Témoin nous que punit la Romaine avarice :
Rome est par nos forfaits, plus que par ses exploits,
L’instrument de notre supplice.
Craignez Romains, craignez, que le Ciel quelque jour
Ne transporte chez vous les pleurs et la misère,
Et mettant en nos mains par un juste retour
Les armes dont se sert sa vengeance sévère,
Il ne vous fasse en sa colère
Nos esclaves à votre tour.
Et pourquoi sommes-nous les vôtres ? qu’on me die
En quoi vous valez mieux que cent peuples divers ?
Quel droit vous a rendus maîtres de l’Univers ?
Pourquoi venir troubler une innocente vie ?
Nous cultivions en paix d’heureux champs, et nos mains
Étaient propres aux Arts, ainsi qu’au labourage :
Qu’avez-vous appris aux Germains ?
Ils ont l’adresse et le courage :
S’ils avaient eu l’avidité,
Comme vous, et la violence,
Peut-être en votre place ils auraient la puissance,
Et sauraient en user sans inhumanité.
Celle que vos Prêteurs ont sur nous exercée
N’entre qu’à peine en la pensée.
La majesté de vos Autels
elle-même en est offensée :
Car sachez que les immortels
Ont les regards sur nous.
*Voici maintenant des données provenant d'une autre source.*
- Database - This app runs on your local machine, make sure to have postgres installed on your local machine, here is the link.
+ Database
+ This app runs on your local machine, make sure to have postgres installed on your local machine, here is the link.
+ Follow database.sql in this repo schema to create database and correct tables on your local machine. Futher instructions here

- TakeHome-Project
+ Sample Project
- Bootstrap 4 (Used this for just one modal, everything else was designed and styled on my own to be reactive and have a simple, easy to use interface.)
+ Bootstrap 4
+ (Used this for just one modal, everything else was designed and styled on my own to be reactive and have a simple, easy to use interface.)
Grâces à vos exemples ;
Ils n’ont devant les yeux que des objets d’horreur,
De mépris d’eux, et de leurs Temples,
D’avarice qui va jusque à la fureur.
Rien ne suffit aux gens qui nous viennent de Rome ;
La terre, et le travail de l’homme
Font pour les assouvir des efforts superflus.
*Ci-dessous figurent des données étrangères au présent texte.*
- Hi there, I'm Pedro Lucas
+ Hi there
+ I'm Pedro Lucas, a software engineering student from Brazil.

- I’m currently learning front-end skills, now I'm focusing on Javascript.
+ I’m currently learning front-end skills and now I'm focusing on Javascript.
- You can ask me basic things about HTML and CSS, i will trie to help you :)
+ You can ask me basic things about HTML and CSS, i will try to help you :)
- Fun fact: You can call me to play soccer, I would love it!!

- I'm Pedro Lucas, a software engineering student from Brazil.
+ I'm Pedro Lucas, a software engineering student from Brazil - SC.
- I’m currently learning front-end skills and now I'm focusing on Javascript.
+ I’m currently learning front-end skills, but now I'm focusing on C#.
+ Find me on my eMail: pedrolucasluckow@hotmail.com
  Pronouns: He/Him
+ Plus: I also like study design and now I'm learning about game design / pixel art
Retirez-les ; on ne veut plus
Cultiver pour eux les campagnes ;
Nous quittons les Citez, nous fuyons aux montagnes
Nous laissons nos chères campagnes.
Nous ne conversons plus qu’avec des Ours affreux,
Découragez de mettre au jour des malheureux ;
Et de peupler pour Rome un pays qu’elle opprime.
Quant à nos enfants déjà nez
Nous souhaitons de voir leurs jours bientôt bornez :
Vos Prêteurs au mal-heur nous font joindre le crime.
Retirez-les, ils ne nous apprendront
Que la mollesse, et que le vice.
Les Germains comme eux deviendront
Gens de rapine et d’avarice.
C’est tout ce que j’ai vu dans Rome à mon abord :
N’a-t’on point de présent à faire ?
Point de pourpre à donner ? c’est en vain qu’on espère
Quelque refuge aux lois : encor leur ministère
A-t-il mille longueurs. Ce discours un peu fort
Doit commencer à vous déplaire.
Je finis. Punissez de mort
Une plainte un peu trop sincère.
À ces mots il se couche, et chacun étonné
Admire le grand cœur, le bon sens, l’éloquence
Du sauvage ainsi prosterné.
On le créa Patrice ; et ce fut la vengeance,
Qu’on crut qu’un tel discours méritait. On choisit
D’autres Prêteurs, et par écrit
Le Sénat demanda ce qu’avait dit cet homme,
Pour servir de modèle aux parleurs à venir.
On ne sut pas longtemps à Rome
Cette éloquence entretenir.

Source : Édition Barbin et Thierry (1668-1694) – Livre XI. Texte modernisé.